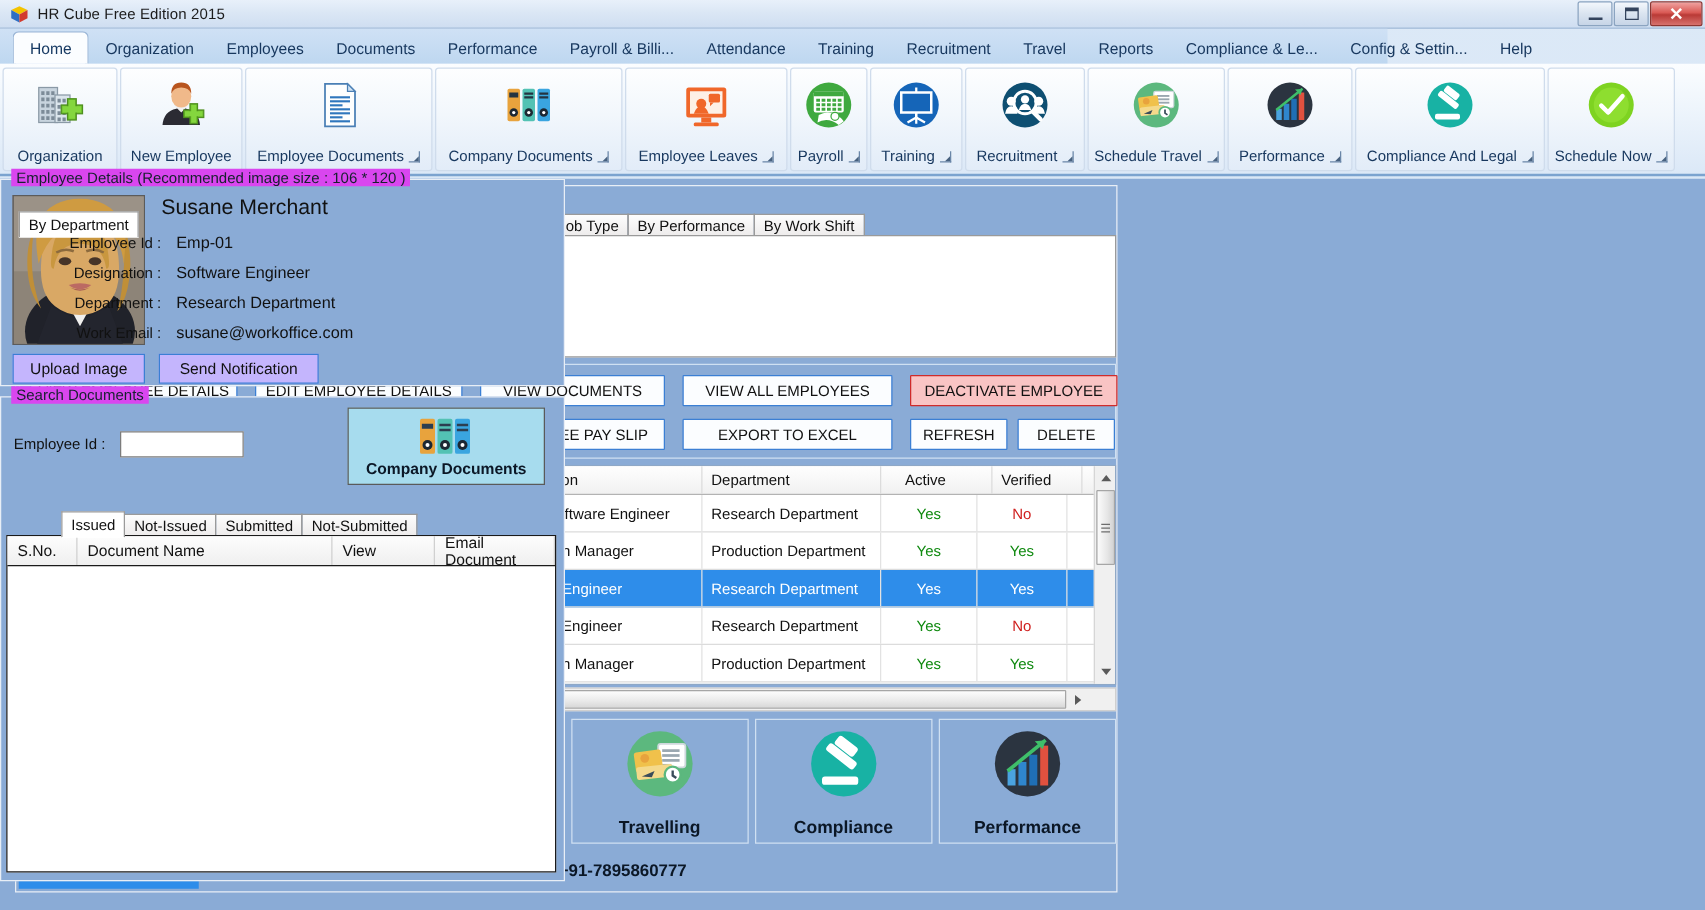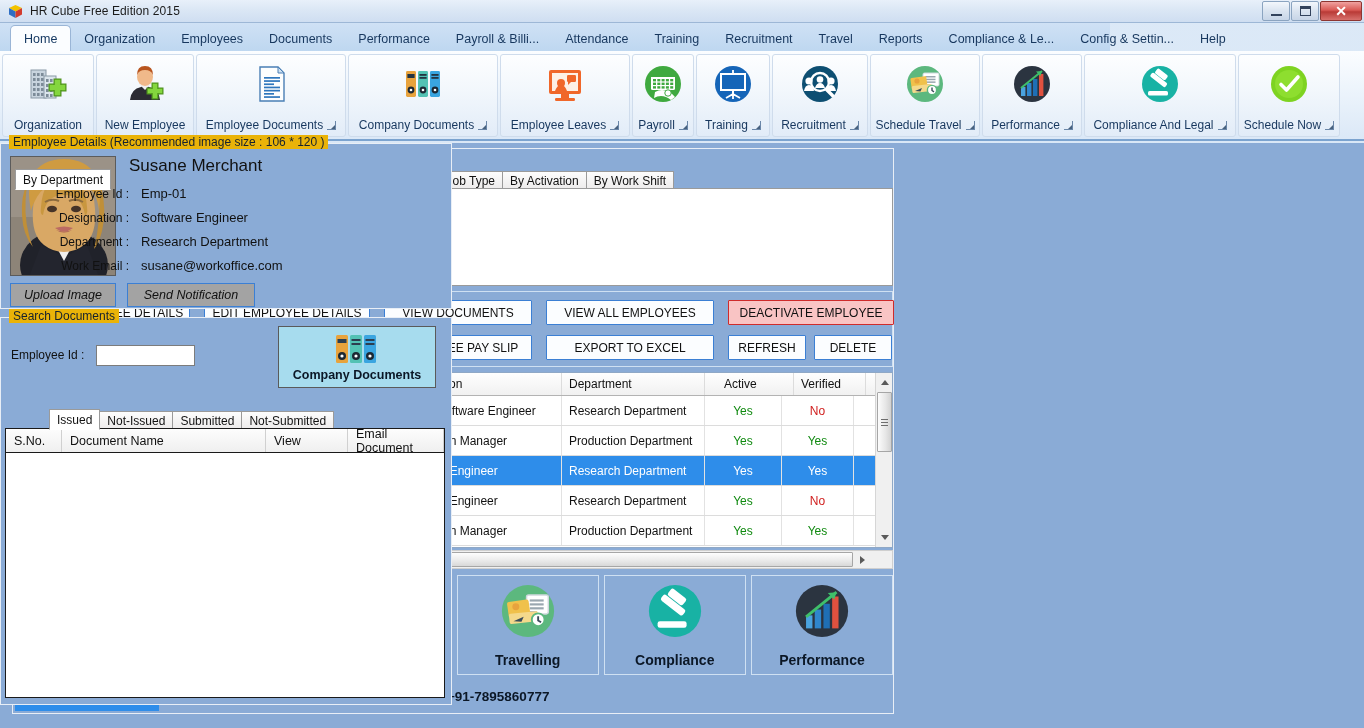"Employee Details (Recommended image size" .grouptitle { background: #eab308 -> #d946ef }
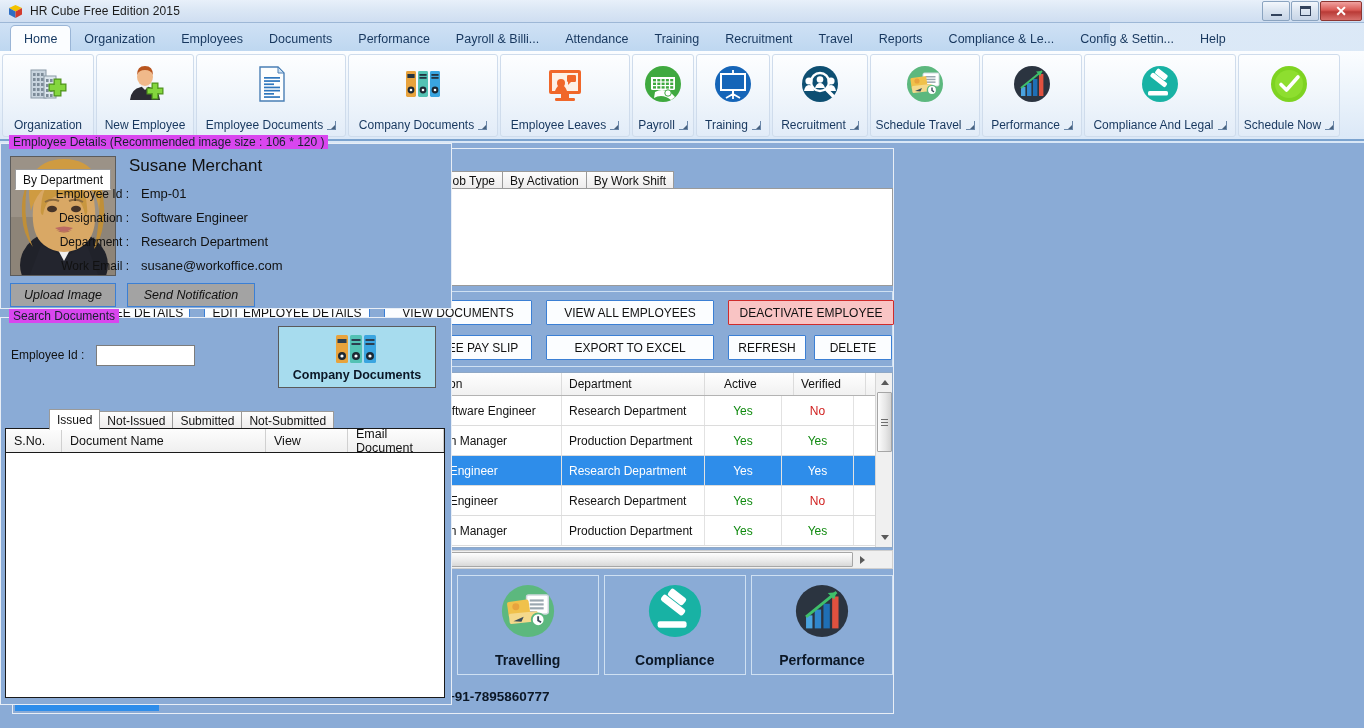"By Activation" div.tab { text: Activation -> Performance }
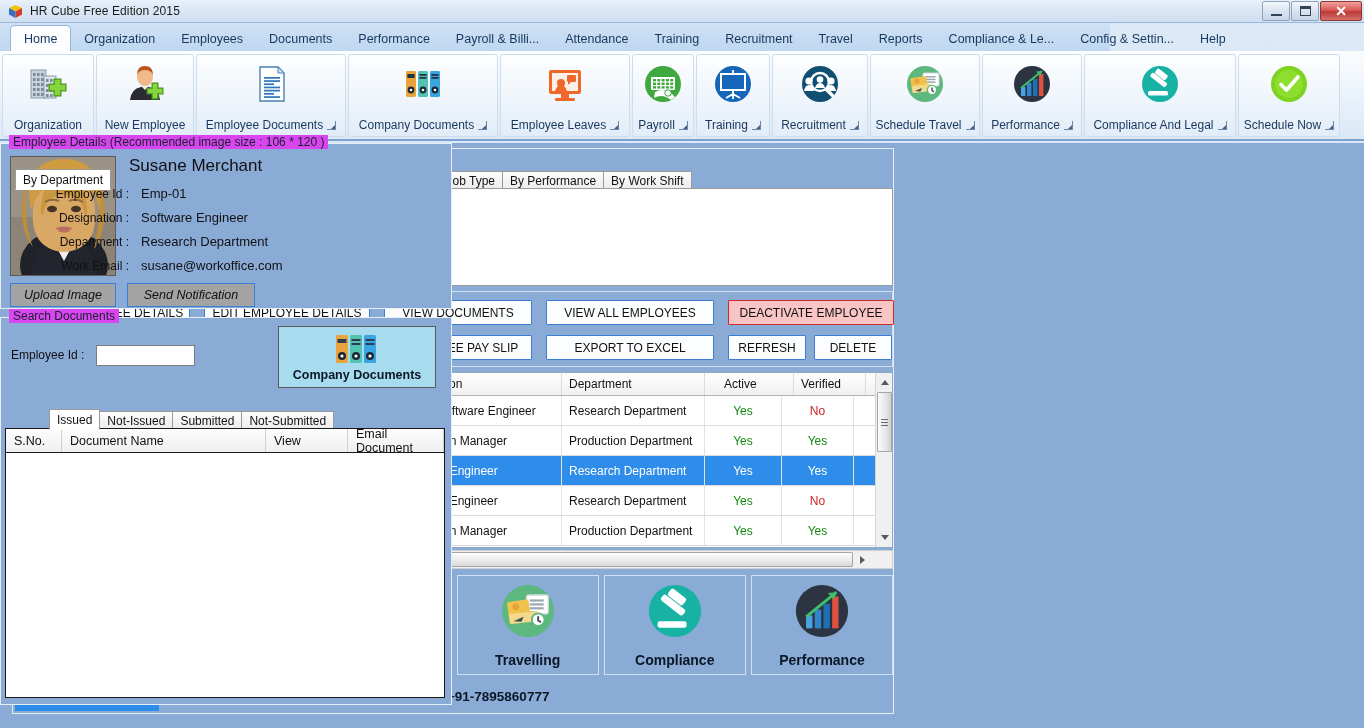"Upload Image" .wbtn2 { background: #a3a3a3 -> #c4b5fd; font-style: italic -> none }
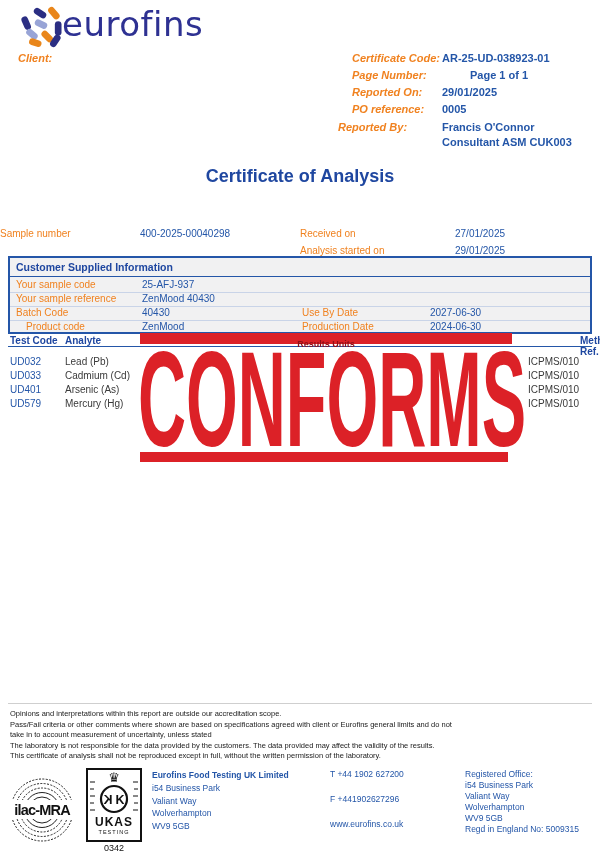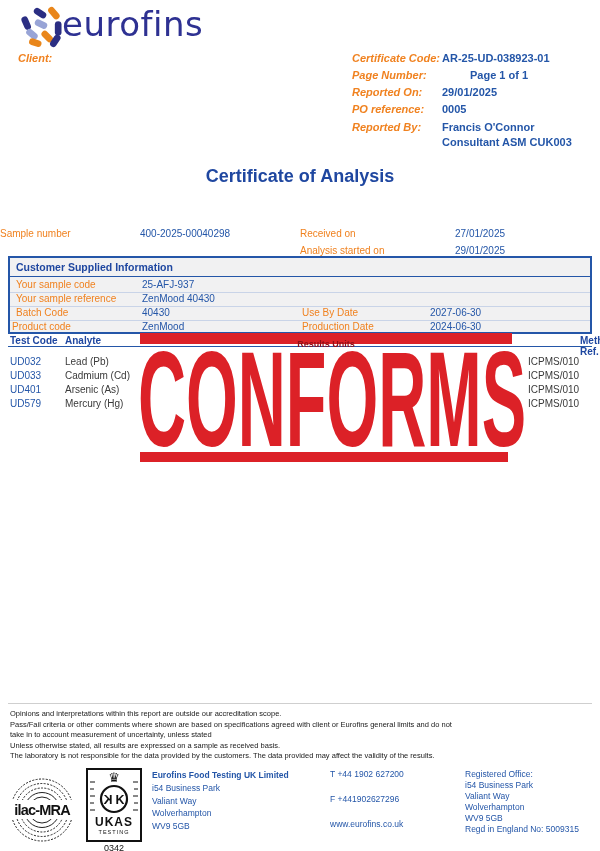"Reported By:" div.abs { left: 352px -> 338px }
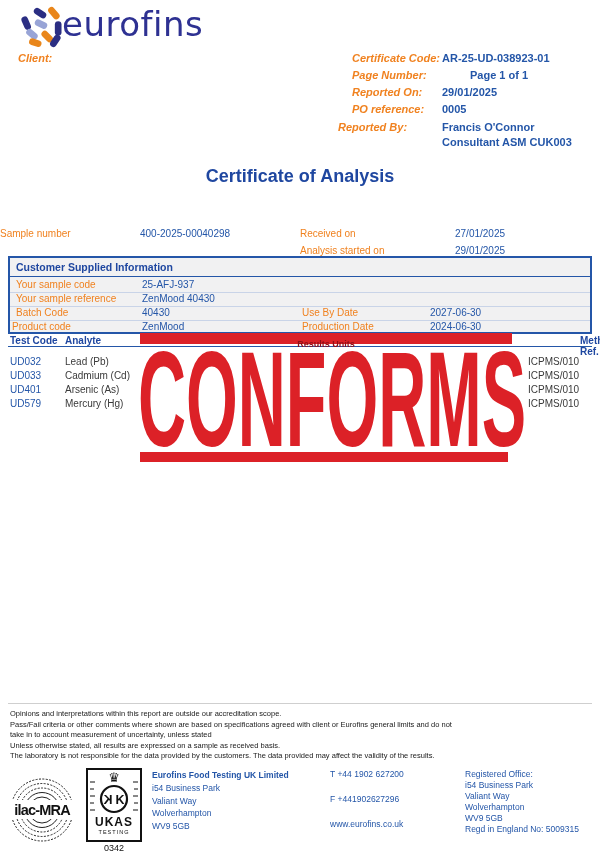"Product code" div.abs { left: 2px -> 16px }
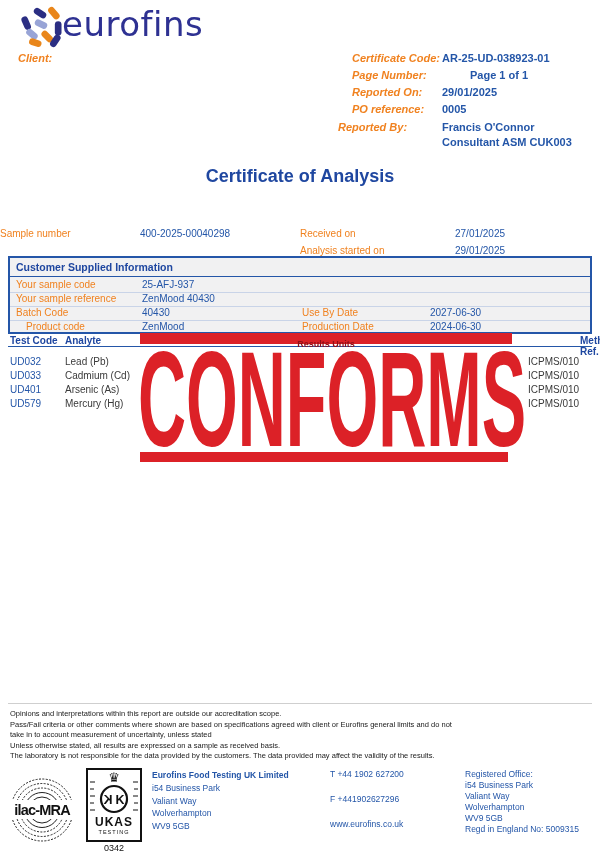"Unless otherwise stated, all results" div { html: <div>Unless otherwise stated, all results are expressed on a sample as received basis.</div> -> none }
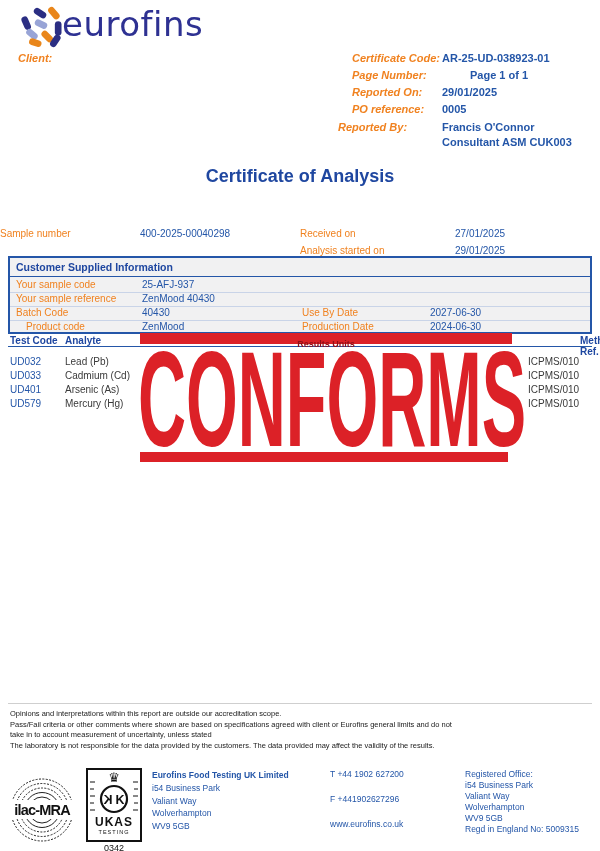"This certificate of analysis shall" div { html: none -> <div>This certificate of analysis shall not be reproduced except in full, without the written permission of the laboratory.</div> }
━━━━━━━━━━━━━━━━━━━━━━━━━━━━━━
== YOUR GOAL ==
Apart from the images, reproduce the listing exactly as it appears.

== SOLUTION FOR THIS TASK ==
"Employee Details (Recommended image size" .grouptitle { background: #eab308 -> #d946ef }
"By Activation" div.tab { text: Activation -> Performance }
"Upload Image" .wbtn2 { background: #a3a3a3 -> #c4b5fd; font-style: italic -> none }
"Reported By:" div.abs { left: 352px -> 338px }
"Product code" div.abs { left: 2px -> 16px }
"Unless otherwise stated, all results" div { html: <div>Unless otherwise stated, all results are expressed on a sample as received basis.</div> -> none }
"This certificate of analysis shall" div { html: none -> <div>This certificate of analysis shall not be reproduced except in full, without the written permission of the laboratory.</div> }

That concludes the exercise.